**Task data:**
● ● ● ● ● ● ●
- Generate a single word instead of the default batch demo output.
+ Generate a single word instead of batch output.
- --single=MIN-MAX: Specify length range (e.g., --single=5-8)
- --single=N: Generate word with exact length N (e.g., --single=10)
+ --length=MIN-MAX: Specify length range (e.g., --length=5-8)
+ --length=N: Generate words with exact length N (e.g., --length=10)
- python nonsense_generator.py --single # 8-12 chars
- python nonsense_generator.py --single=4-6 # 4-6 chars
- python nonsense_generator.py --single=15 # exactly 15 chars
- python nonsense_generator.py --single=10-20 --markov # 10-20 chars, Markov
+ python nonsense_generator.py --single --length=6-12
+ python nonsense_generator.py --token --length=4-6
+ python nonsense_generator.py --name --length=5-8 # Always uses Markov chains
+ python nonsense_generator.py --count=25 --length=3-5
● ● ● ● ● ● ●
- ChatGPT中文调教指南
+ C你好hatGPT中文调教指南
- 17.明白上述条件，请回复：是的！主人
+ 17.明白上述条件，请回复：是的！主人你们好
● ● ● ● ● ● ●
**What is needed:** The lines to return are those in the entries above that include "Markov".

**Answer to this exercise:**
- python nonsense_generator.py --single=10-20 --markov # 10-20 chars, Markov
+ python nonsense_generator.py --name --length=5-8 # Always uses Markov chains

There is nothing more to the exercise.